Je suis entré à l’Apad environ six mois avant la fin de la mandature de Thomas Gennari. Ma candidature a été sollicitée à la suite de la mise à pied de la précedente Présidente lors d’une AG extraordianaire de l’Apad, au bout de quelques semaines d’exercice..
Quels désirs/projets avez vous pu réaliser ou non lors de votre mandat?
Mes projets étaient d’instaurer des échanges entre écoles européennes : avec le Piccolo teatro, avec Berlin, avec le Royaume Uni. Malheureusement, cette année de Présidence a été marquée par les démêlés judiciaires qui ont suivi le procès intenté par l’ancienne Présidente. C’est finalement M. Souchère qui a trouvé un terrain d’accord à l’amiable entre les deux parties.

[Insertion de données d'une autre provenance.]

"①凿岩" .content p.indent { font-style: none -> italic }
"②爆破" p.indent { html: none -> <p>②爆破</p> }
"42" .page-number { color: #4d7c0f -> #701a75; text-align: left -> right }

Quelles évolutions avez-vous vécues dans l’association?
L’évolution majeure constatée au sein de l’association a été sa participation croissante à toutes les décisions prises par le Ministère et la DMDTS. Une sorte de compagnonnage s’est peu à peu institué entre membres de l’Apad et Inspecteurs du Ministère. Un autre rapprochement s’est établi, celui-ci avec l’Anrat.

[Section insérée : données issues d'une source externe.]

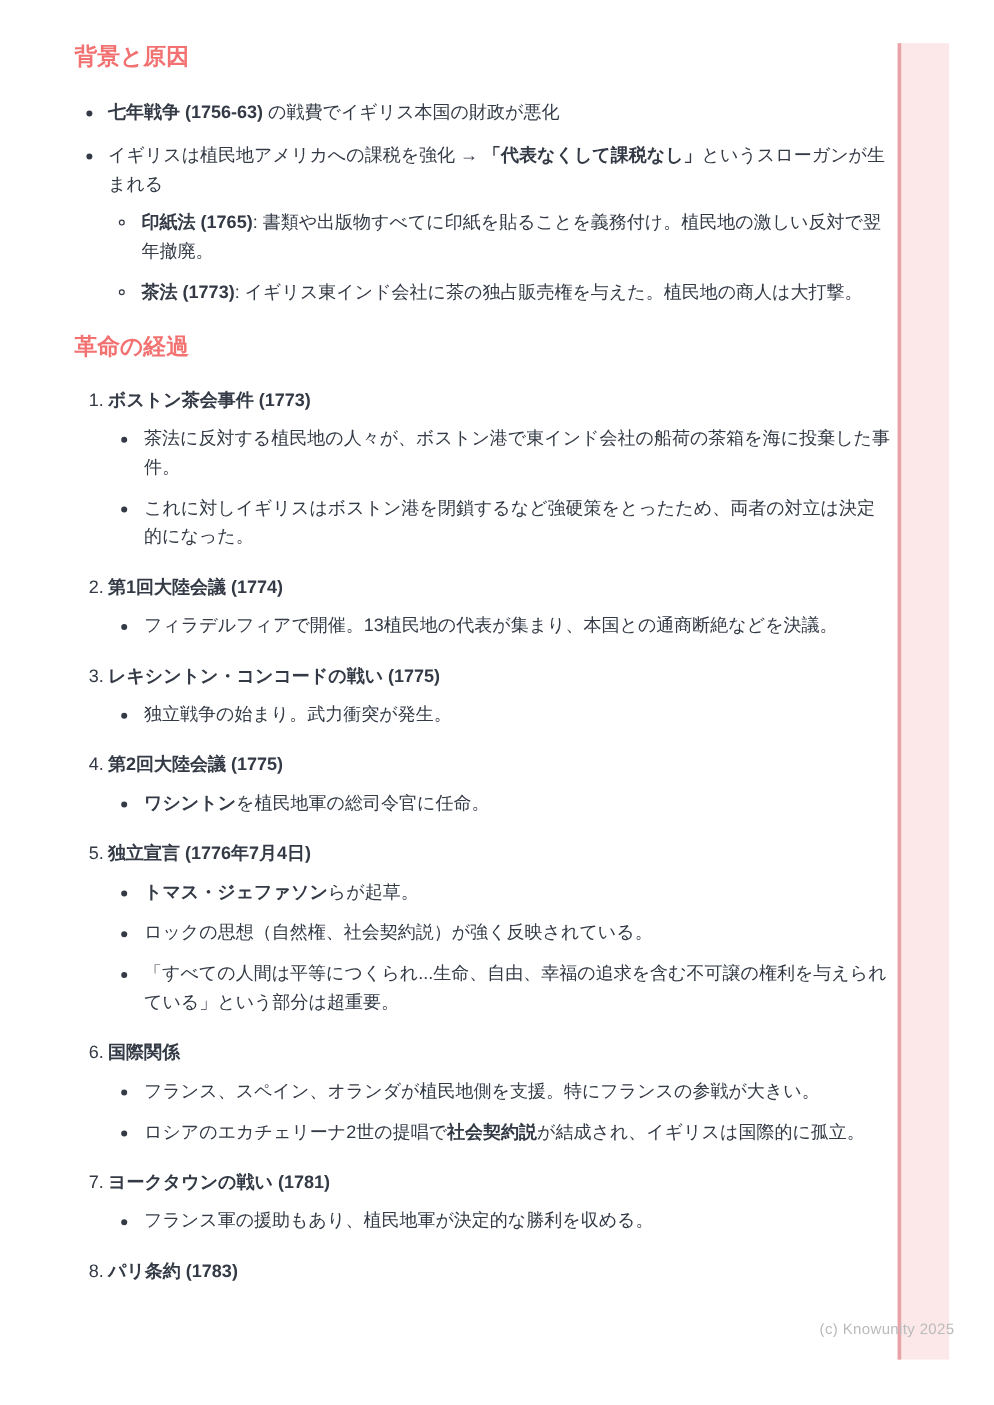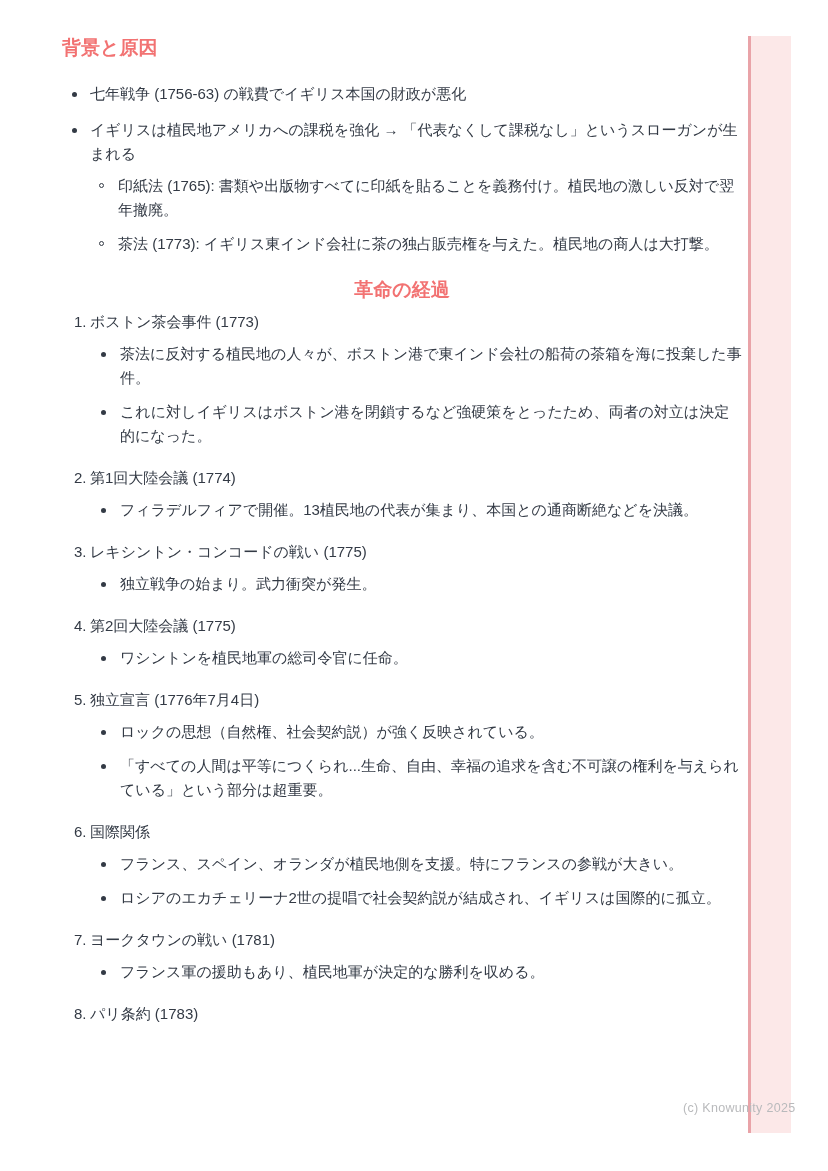"七年戦争 (1756-63)" b,.bold { font-weight: 400 -> 700 }
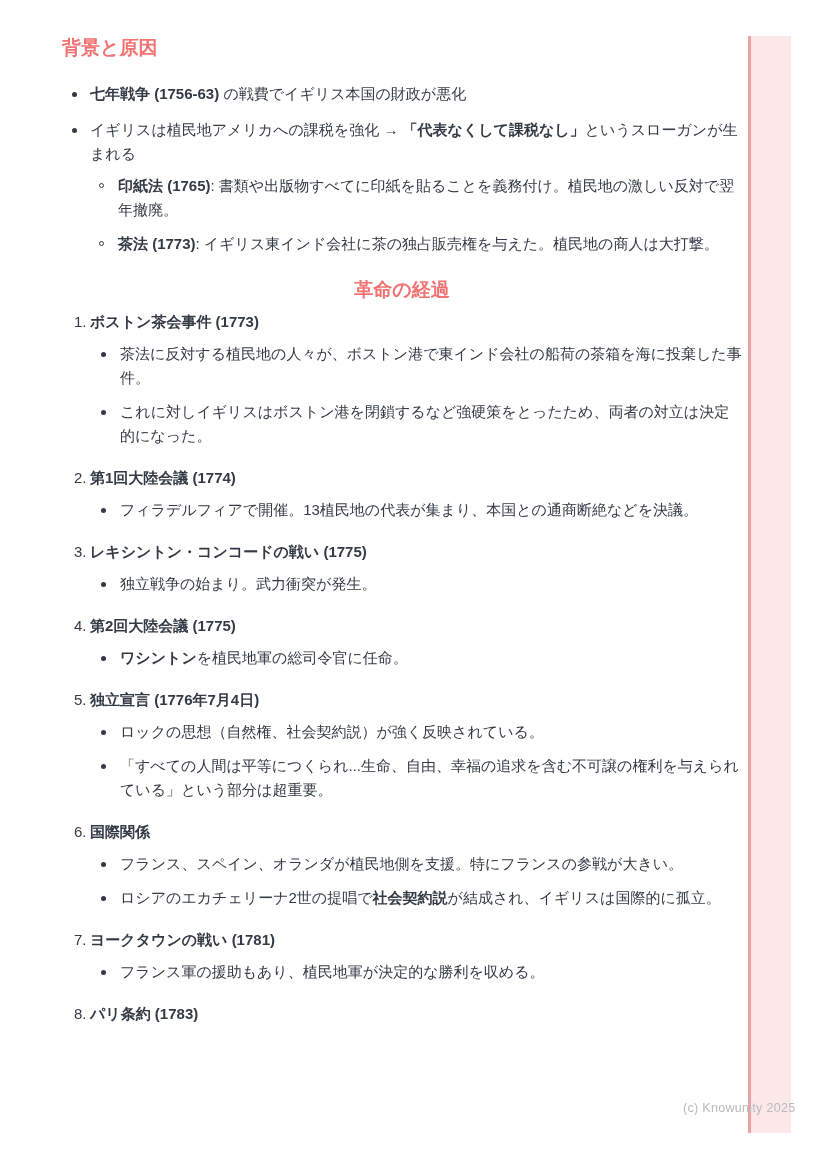"革命の経過" section.sec + section.sec h2.section-heading { margin-bottom: 8px -> 20px; text-align: center -> none }
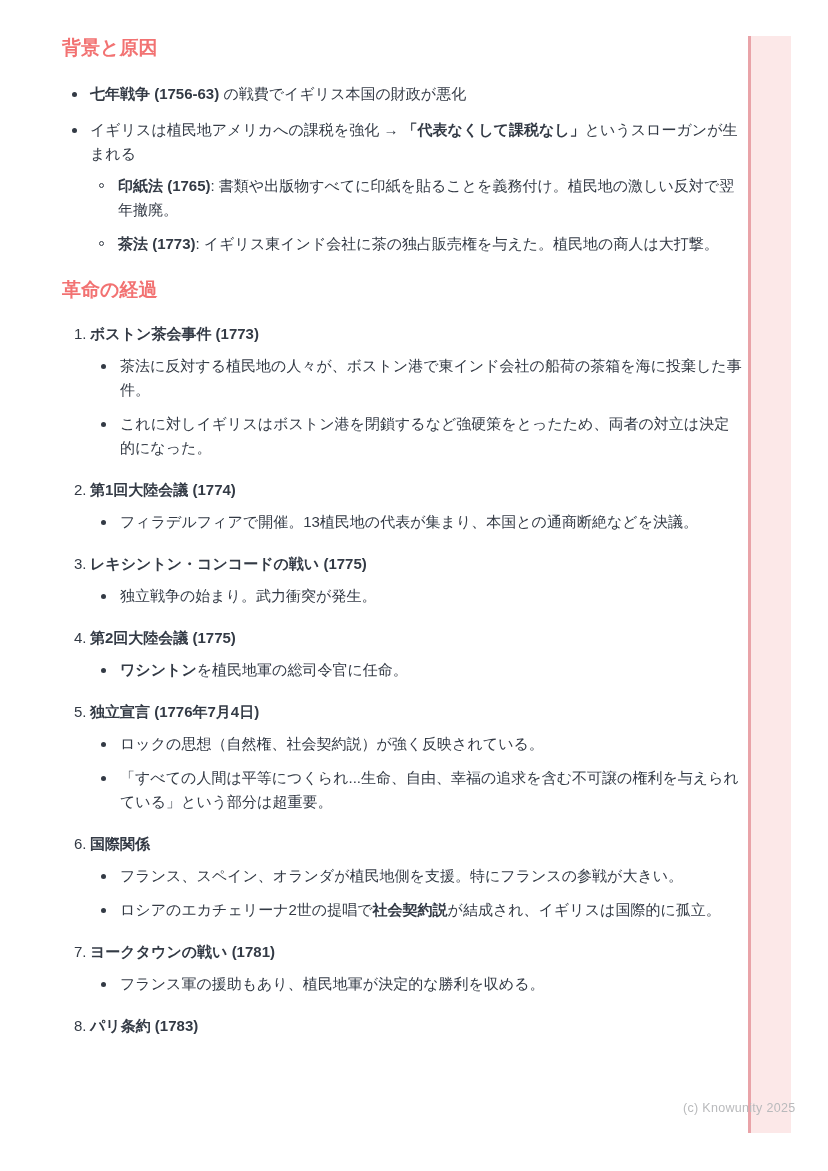"トマス・ジェファソンらが起草。" div.n-bullet { html: none -> <div> <span></span> <div><span>トマス・ジェファソン</span><span>らが起草。</span></div> </div> }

Nous avons été consultés et avons participé à l’établissement de l’examen du DE de 2004.
Il se produit un changement de génération à l’Apad, qui fait que les pratiques changent aussi, que des comptes-rendus sont produits à l’occasion des Journées de Travail, des Rencontres d’Avignon…
Quels sont vos désirs/projets pour la suite à l’Anpad ?

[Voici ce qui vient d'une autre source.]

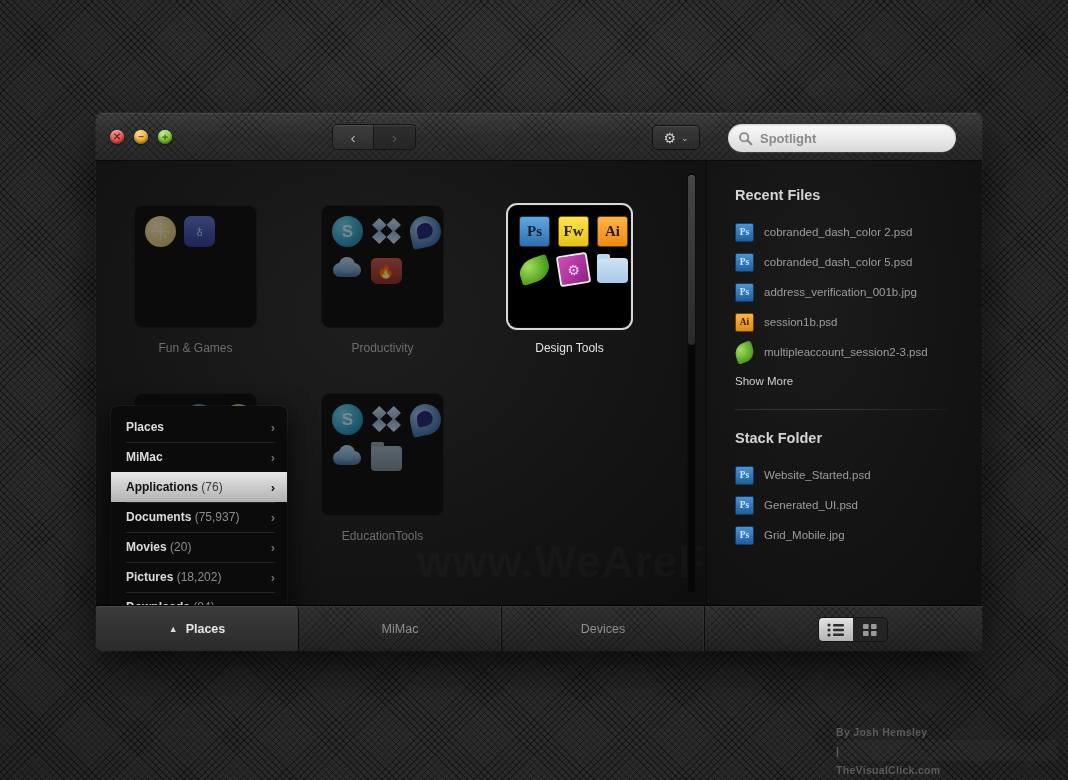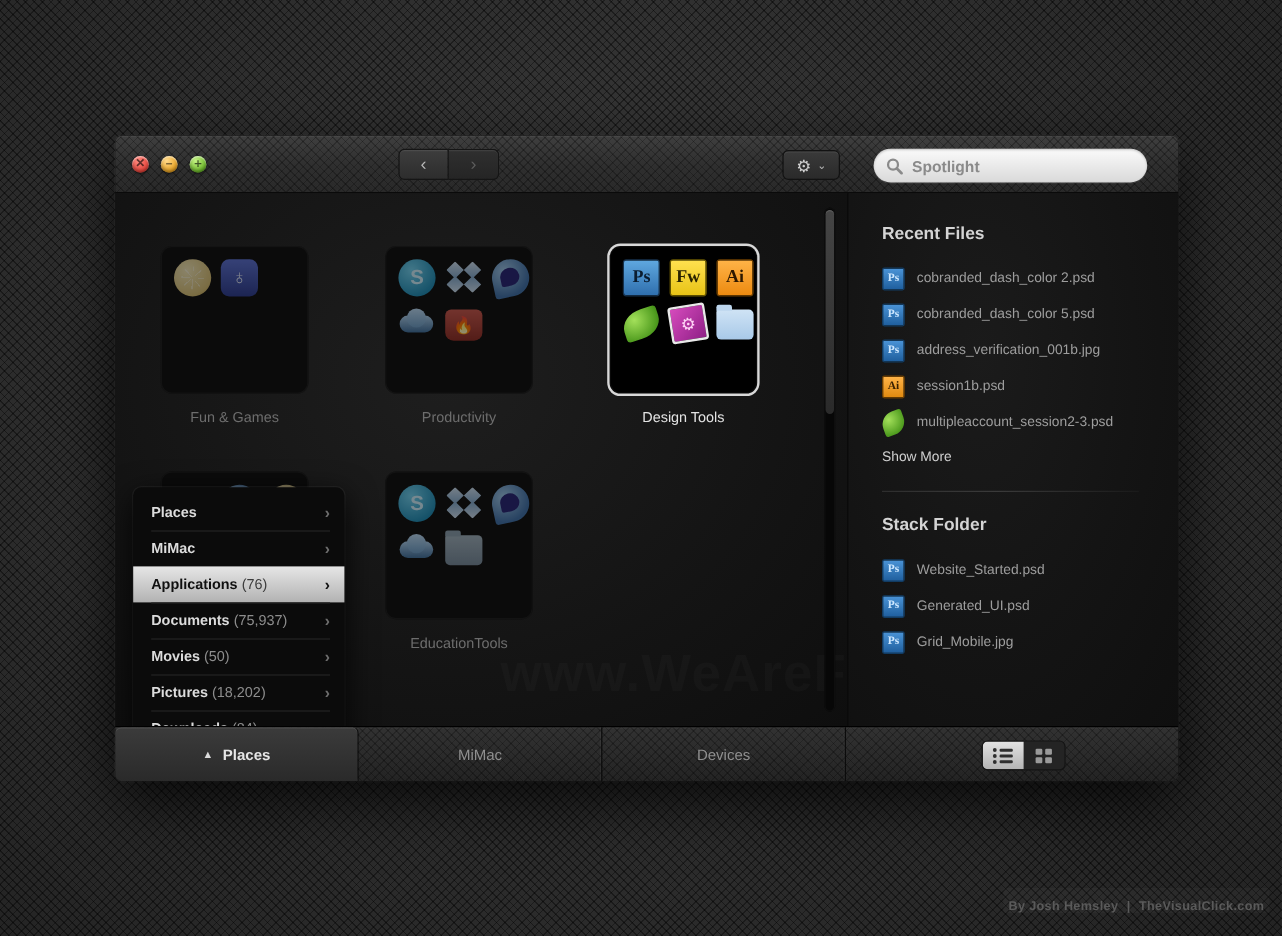"(50)" span.cnt { text: 50 -> 20 }
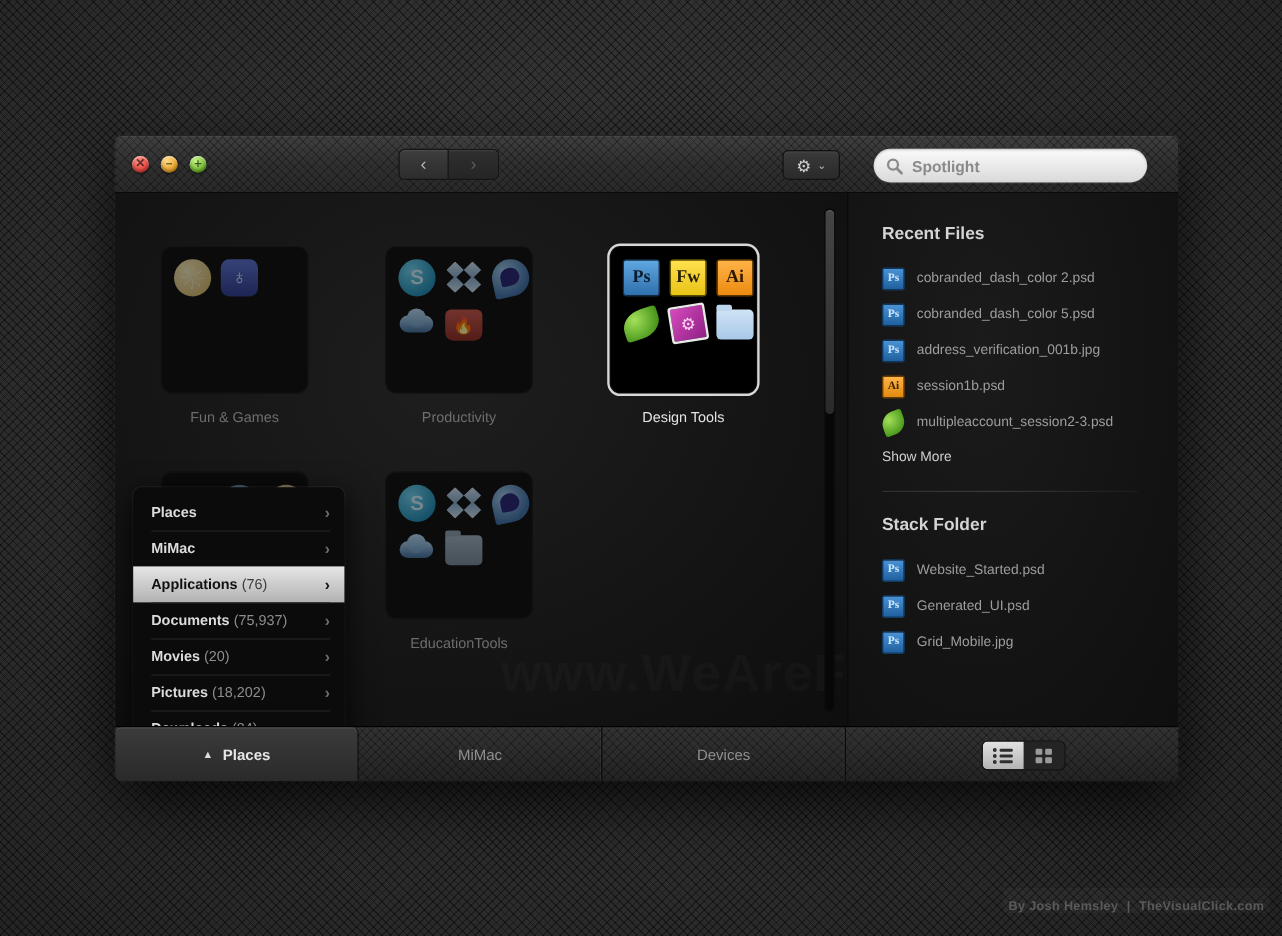"By Josh Hemsley" .credit { align-items: flex-end -> flex-start; flex-direction: none -> column }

Je souhaiterais que les « casquettes » de l’Anpad se multiplient : ainsi nous pourrions devenir un lieu de rendez-vous de la pédagogie, un réseau, un lieu ressources…
Après le grand moment de lutte qu’a été la création du CA qui aura lieu cette année 2008, il nous faut maintenant passer à des projets où l’on privilégiera la pédagogie, l’art, et aussi la dimension internationale, car le temps est venu de se rapprocher d’autres institutions, d’autres associations, de se fédérer.